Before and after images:
▶

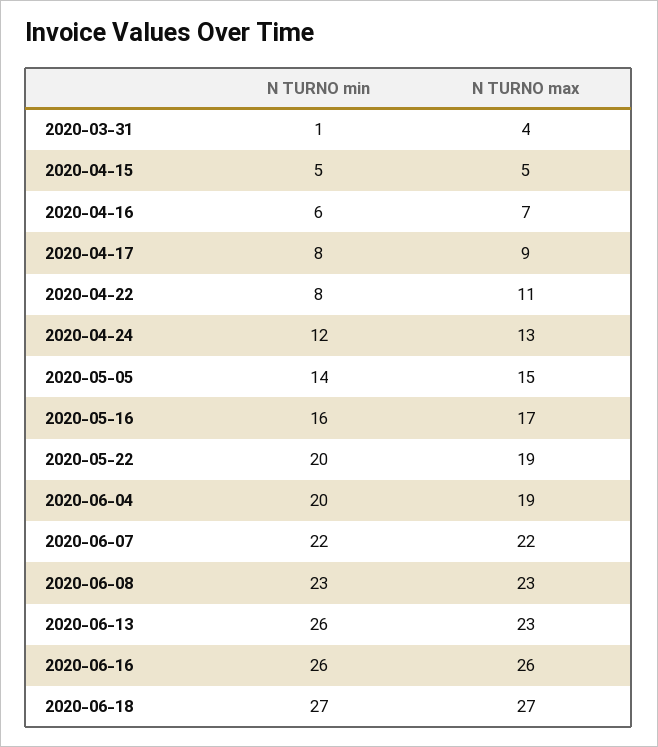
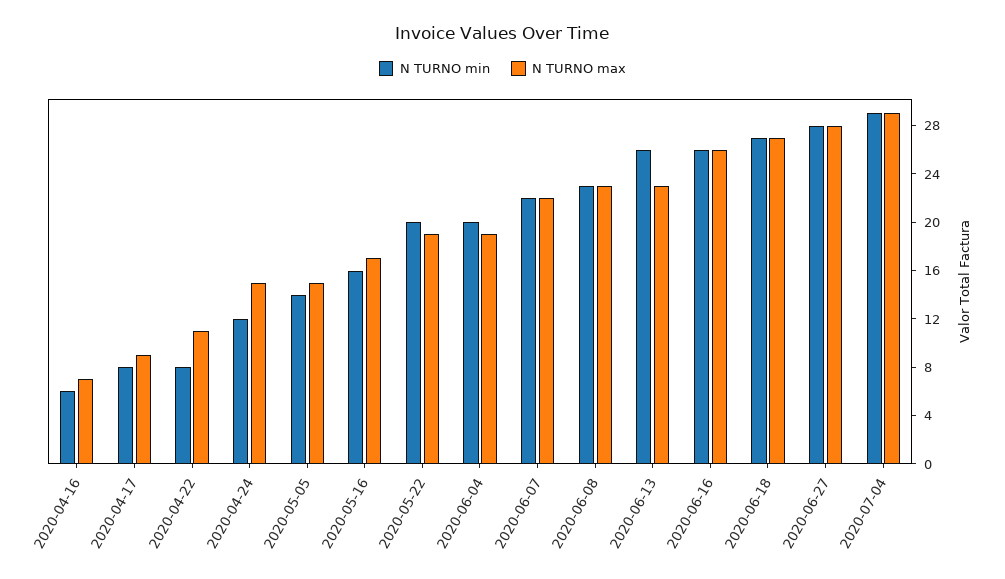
N TURNO min, 2020-03-31: 1 -> none
N TURNO max, 2020-03-31: 4 -> none
N TURNO min, 2020-04-15: 5 -> none
N TURNO max, 2020-04-15: 5 -> none
N TURNO max, 2020-04-24: 13 -> 15
N TURNO min, 2020-06-27: none -> 28
N TURNO max, 2020-06-27: none -> 28
N TURNO min, 2020-07-04: none -> 29
N TURNO max, 2020-07-04: none -> 29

◀

What lines in the entries contain "none"? Report each one by copying it.

N TURNO min, 2020-03-31: 1 -> none
N TURNO max, 2020-03-31: 4 -> none
N TURNO min, 2020-04-15: 5 -> none
N TURNO max, 2020-04-15: 5 -> none
N TURNO min, 2020-06-27: none -> 28
N TURNO max, 2020-06-27: none -> 28
N TURNO min, 2020-07-04: none -> 29
N TURNO max, 2020-07-04: none -> 29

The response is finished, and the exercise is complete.